=== What the task asks ===
Your reply should reproduce all the data below exactly while excluding the pictures.

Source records

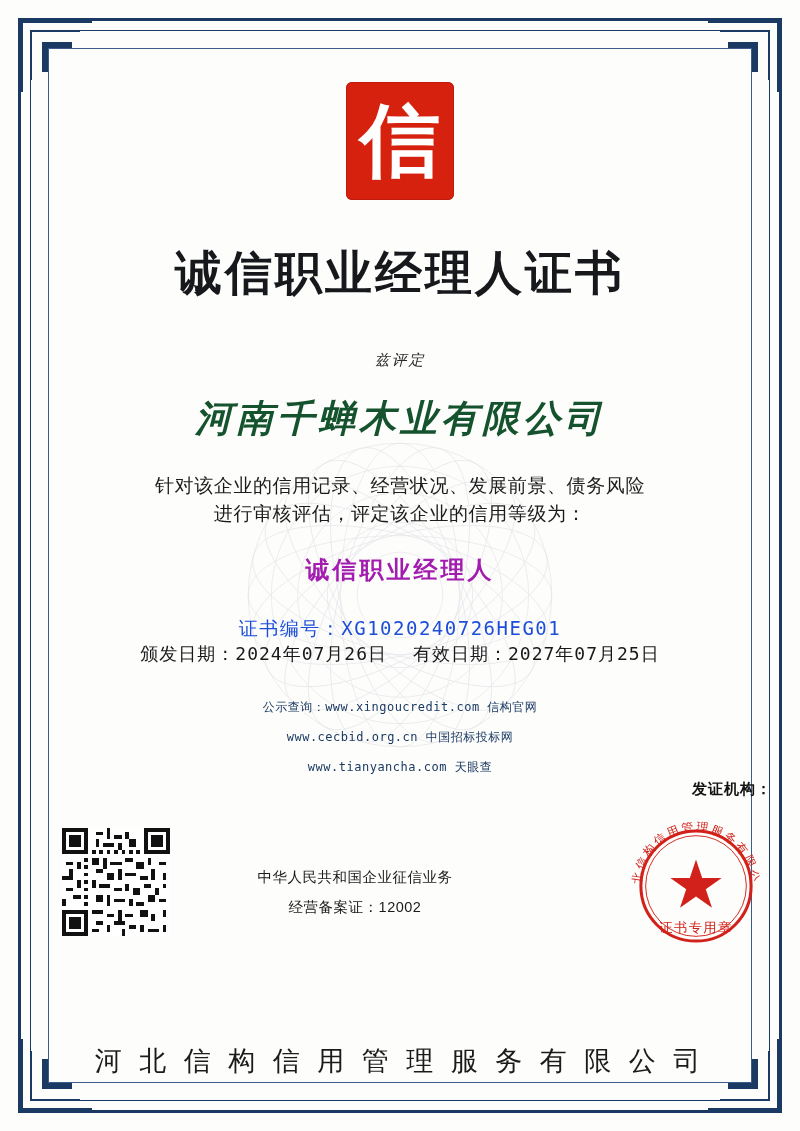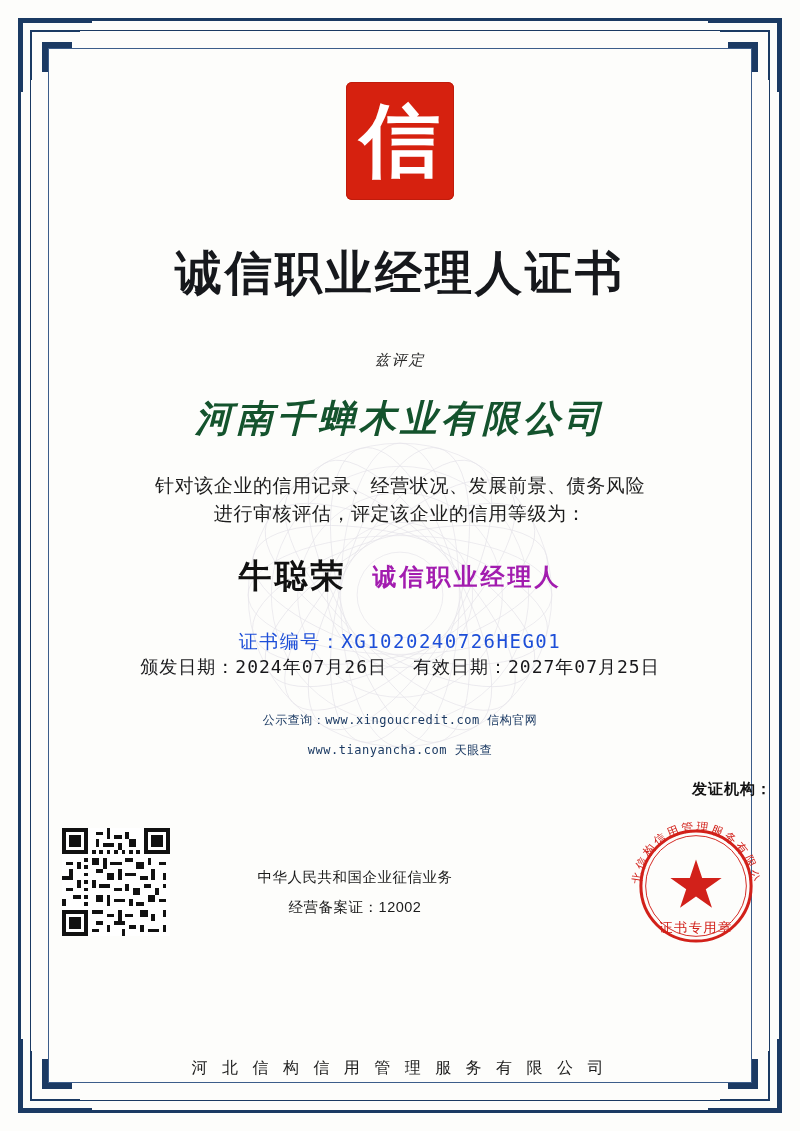"牛聪荣" span.grade-name { html: <span>牛聪荣</span> -> none }
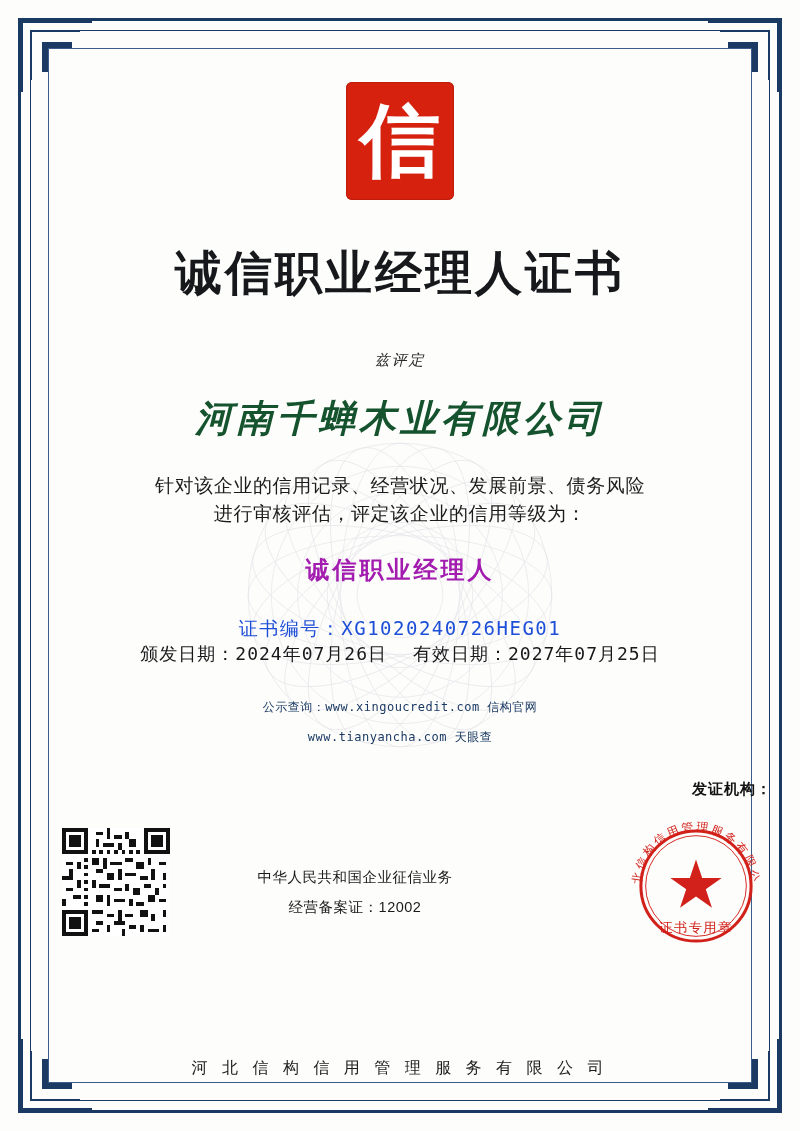"www.cecbid.org.cn 中国招标投标网" div { html: none -> <div> <a>www.cecbid.org.cn</a> <span>中国招标投标网</span> </div> }
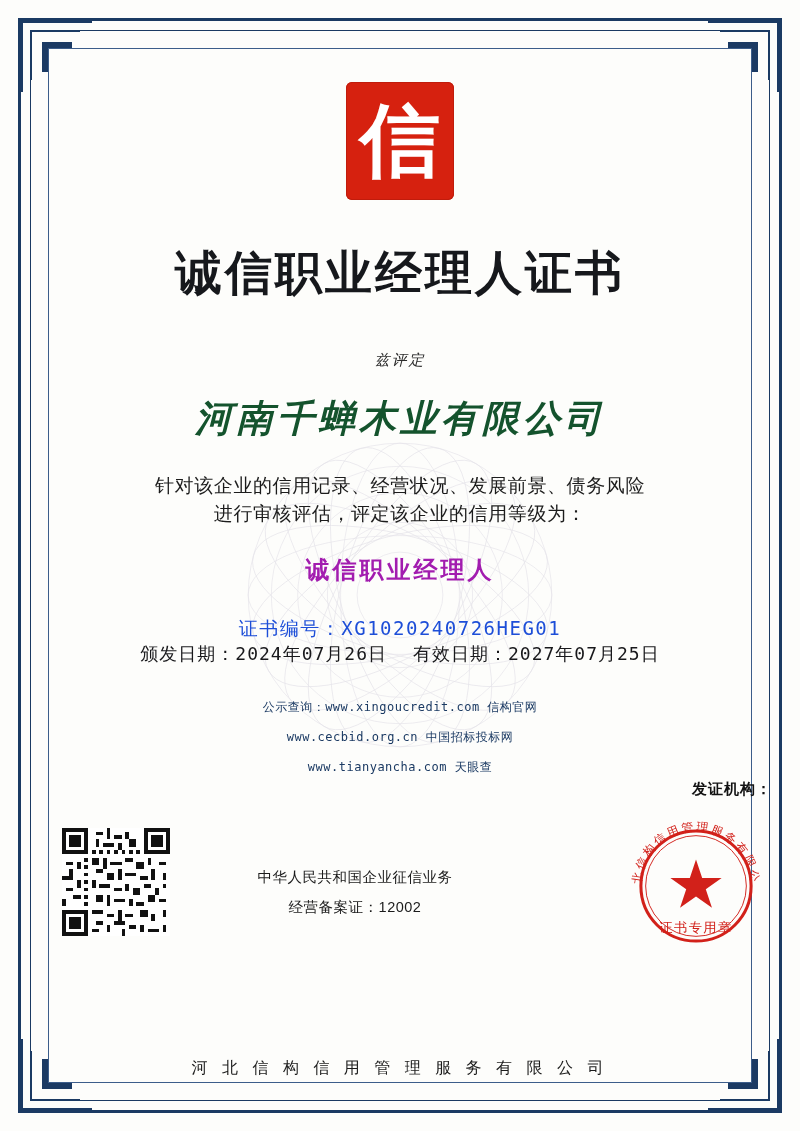"河 北 信 构 信" .footer { font-size: 16px -> 27px }
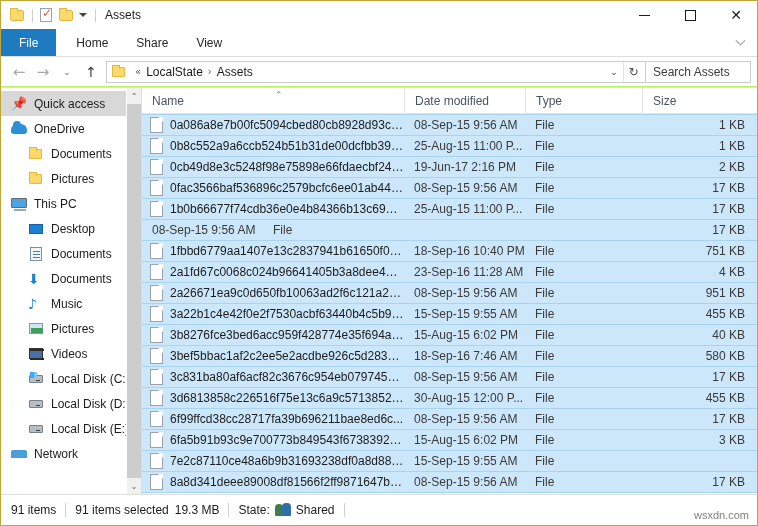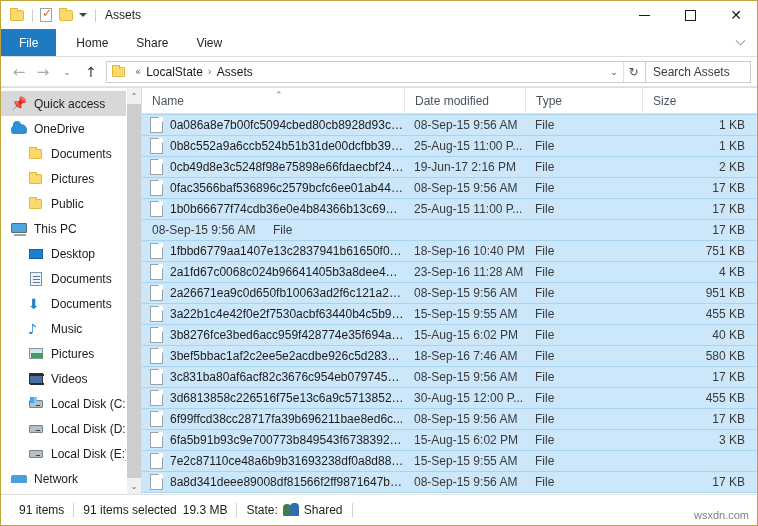"Assets" #window { background: #e5e5e5 -> #bef264 }
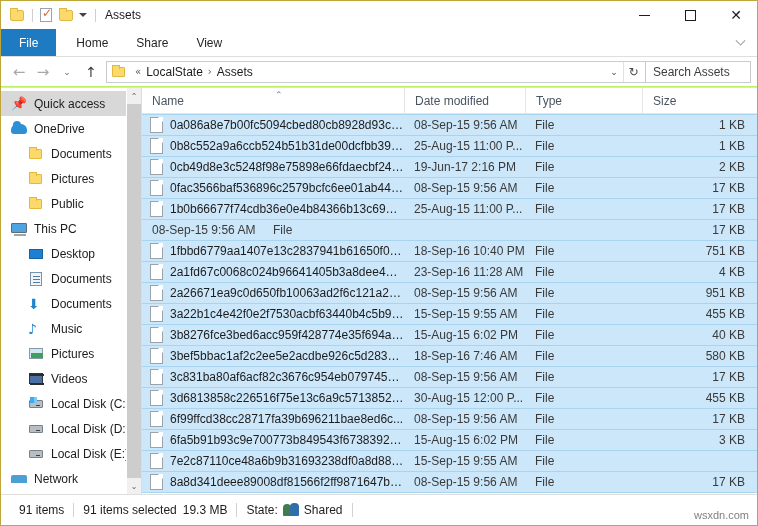"Public" div.nav-item { html: <div> <span> <span></span> </span> <span>Public</span> </div> -> none }
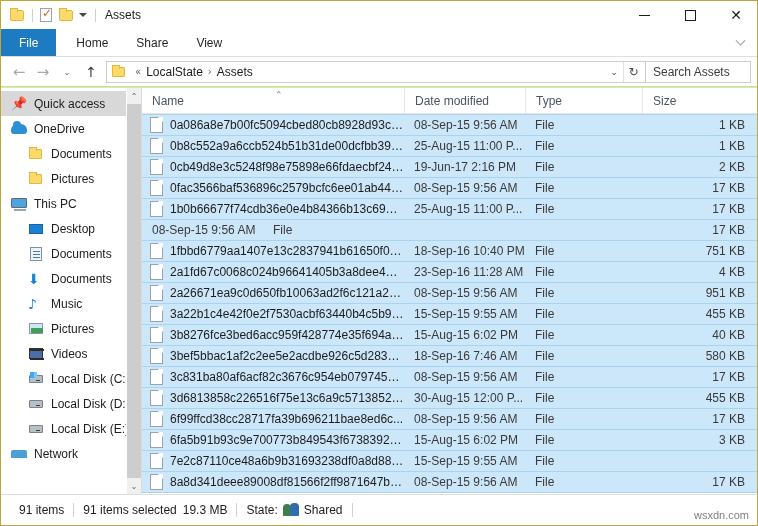"91 items" #statusbar { padding-left: 18px -> 10px }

=== Your response ===
"牛聪荣" span.grade-name { html: <span>牛聪荣</span> -> none }
"www.cecbid.org.cn 中国招标投标网" div { html: none -> <div> <a>www.cecbid.org.cn</a> <span>中国招标投标网</span> </div> }
"河 北 信 构 信" .footer { font-size: 16px -> 27px }
"Assets" #window { background: #e5e5e5 -> #bef264 }
"Public" div.nav-item { html: <div> <span> <span></span> </span> <span>Public</span> </div> -> none }
"91 items" #statusbar { padding-left: 18px -> 10px }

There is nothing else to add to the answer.